Egyptian Shorbet Khodra is a light, herbaceous vegetable broth enjoyed across Egyptian homes as a soothing starter or light meal. Seasonal vegetables are simmered gently with parsley, dill, and cilantro, then brightened at the table with fresh lemon juice for a clean, refreshing finish.
Prep Time15 mins
Cook Time25 mins
Total Time40 mins
Servings4
Yield4 servings
Nutrition Facts
Per serving (estimated)
- 165 kcalCalories
- 8 gFat
- 1 gSaturated Fat
- 22 gCarbs
- 4 gFiber
- 6 gSugar
- 4 gProtein
- 620 mgSodium
- 580 mgPotassium
- 65 mgCalcium
- 1.5 mgIron
- 28 mgVitamin C
- 410 mcgVitamin A
Ingredients
For the broth base
- 2 tbsp olive oil
- 1 large yellow onion, finely diced
- 4 garlic cloves, minced
- 1 medium ripe tomato, grated with skin discarded
- 6 cups water or low-sodium vegetable stock
For the vegetables
- 2 medium carrots, peeled and diced
- 2 celery stalks, diced
- 1 medium zucchini, diced
- 1 medium potato, peeled and diced
- 1/3 cup Egyptian rice or 1/2 cup small pasta (optional)
For finishing and seasoning
- 1/3 cup fresh flat-leaf parsley, finely chopped
- 1/4 cup fresh dill, finely chopped
- 2 tbsp fresh cilantro, finely chopped
- 1 tsp fine sea salt, plus more to taste
- 1/2 tsp freshly ground black pepper
- 1/2 tsp ground cumin
- 1 lemon, cut into wedges for serving
Directions
- Heat the olive oil in a large heavy pot over medium heat. Add the diced onion and sauté for 4 to 5 minutes until softened and translucent, stirring occasionally.

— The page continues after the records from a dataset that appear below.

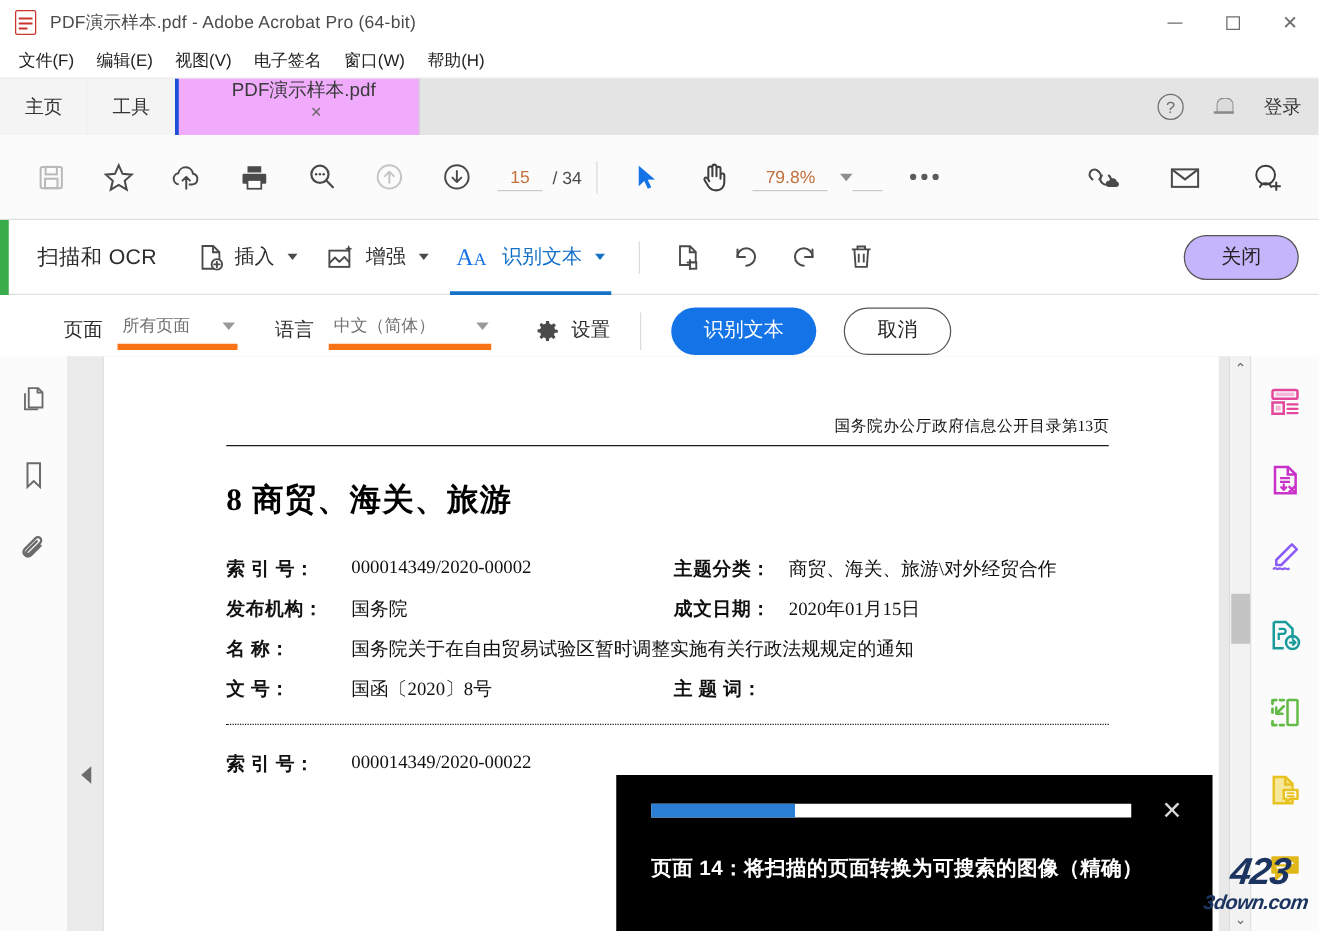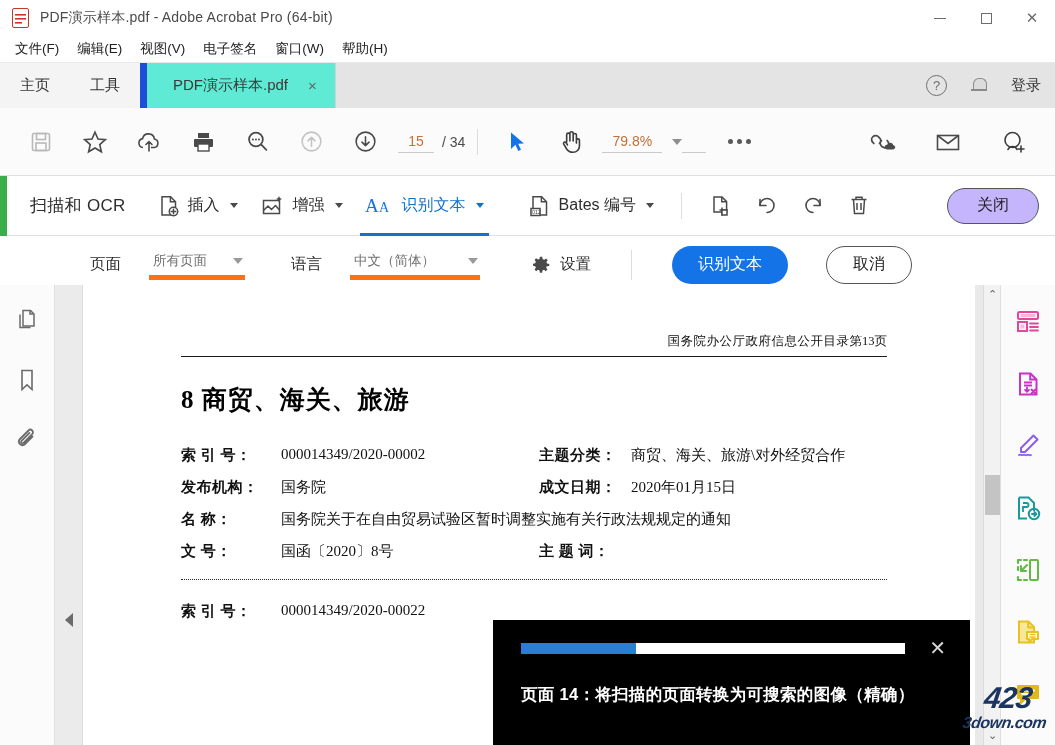--- a/index.html
+++ b/index.html
@@ -52,8 +52,8 @@
   }
   .tab.home { background:#f4f4f4; padding:0 20px; }
   .tab.active {
-    background:#5eead4; border-left:7px solid #1d4ed8; border-right:1px solid #d2d2d2;
-    padding:0 18px 0 26px; position:relative; min-width:196px; justify-content:flex-start;
+    background:#f0abfc; border-left:3px solid #1d4ed8; border-right:1px solid #d2d2d2;
+    padding:0 18px 0 26px; position:relative; min-width:196px; justify-content:flex-start;flex-direction:column;
   }
   .tab.active .tab-label { color:#3a3a3a; font-size:15px; }
   .tab-close { margin-left:20px; color:#666; font-size:15px; line-height:1; }

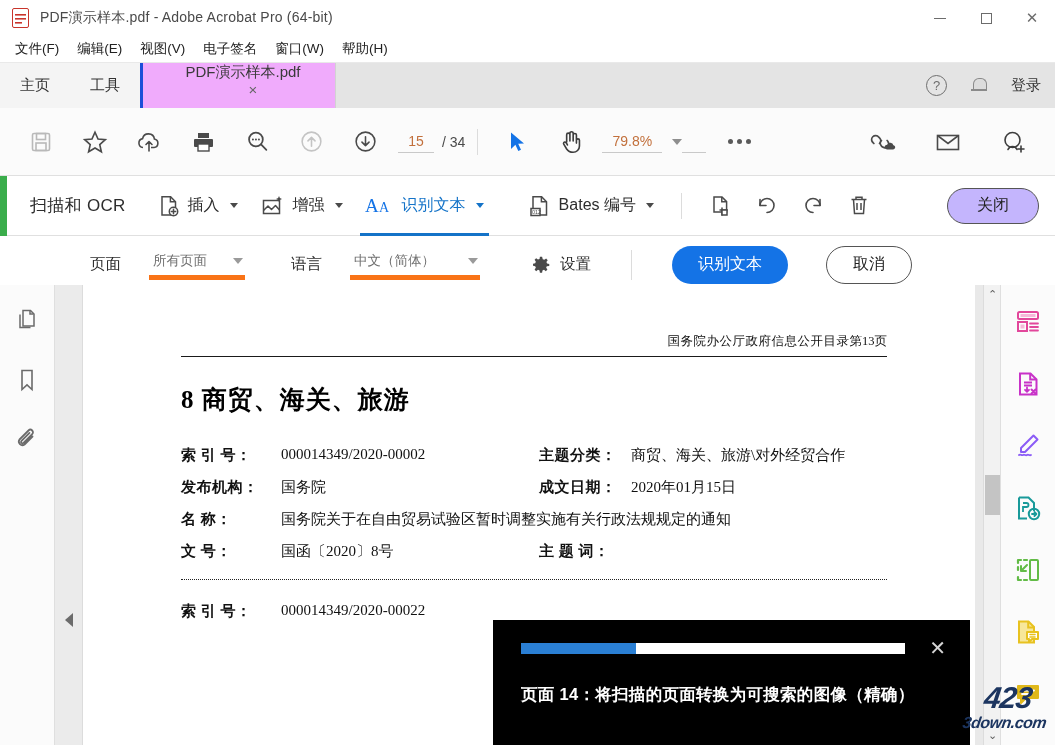--- a/index.html
+++ b/index.html
@@ -407,16 +407,6 @@
       <span class="caret-sm" style="border-top-color:#1473c8"></span>
     </div>
 
-    <div class="rb-item" style="margin-left:22px">
-      <svg class="svgi" width="24" height="24" viewBox="0 0 24 24" fill="none" stroke="#4a4a4a" stroke-width="1.5">
-        <path d="M5 2.8h8.6L18.5 7.7V21H5z"></path>
-          <path d="M13.4 2.8v5h5"></path>
-        <rect x="3" y="14.5" width="9" height="7" fill="#fff" stroke="#4a4a4a"></rect>
-        <text x="4" y="20.2" font-family="Liberation Sans, sans-serif" font-size="5.4" fill="#4a4a4a" stroke="none">012</text>
-      </svg>
-      <span class="rb-label">Bates 编号</span>
-      <span class="caret-sm"></span>
-    </div>
 
     <div class="vsep" style="margin:0 16px"></div>
 

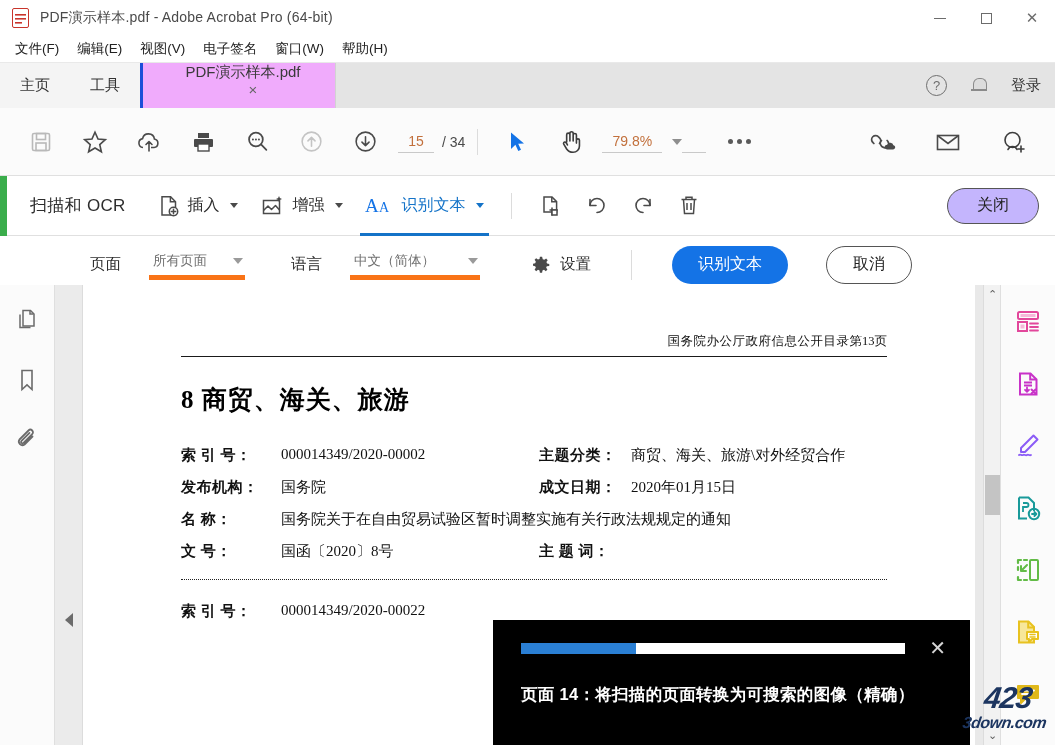--- a/index.html
+++ b/index.html
@@ -126,7 +126,7 @@
   
   .optbar {
     height: 58px; background:#ffffff; display:flex; align-items:center;
-    border-bottom:1px solid #dedede; padding-left:90px; gap:16px;
+    border-bottom:1px solid #dedede; padding-left:51px; gap:0;
   }
   .opt-label { font-size:15.5px; color:#2d2d2d; margin-right:12px; }
   .opt-select {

- Stir in the minced garlic and grated tomato and cook for 2 to 3 minutes, until the tomato reduces into a thick, fragrant paste that releases its color into the oil.
- Add the carrots, celery, and potato along with the water or stock. Bring to a steady boil, then reduce the heat and simmer for 10 minutes until the root vegetables begin to soften.
- Add the zucchini and the rice or pasta if using. Continue simmering for 8 to 10 minutes, until the grains are tender and all vegetables yield easily to a spoon.
- Stir in the parsley, dill, cilantro, salt, black pepper, and cumin. Simmer for 2 more minutes so the fresh herbs infuse the broth without losing their color.
- Taste and adjust the salt. Remove from the heat, cover, and let the soup rest for 3 to 4 minutes so the flavors settle.
- Ladle into warmed bowls and serve immediately with a lemon wedge on the side, encouraging each person to squeeze lemon to taste.
Cook’s Notes
- For a richer, more traditional flavor, swap the olive oil for a tablespoon of ghee when sautéing the onions.
- Adding a small Parmesan rind to the simmering pot deepens the savory backbone without compromising the vegetarian profile.
- Egyptian short-grain rice gives the broth an authentic body, but orzo, broken vermicelli, or small shells are easy pantry substitutes.
- Always add the lemon at the table rather than while cooking — heat destroys its bright, floral aroma.
- The broth keeps well refrigerated for up to 4 days, and the herb flavor actually rounds out and improves by the second day.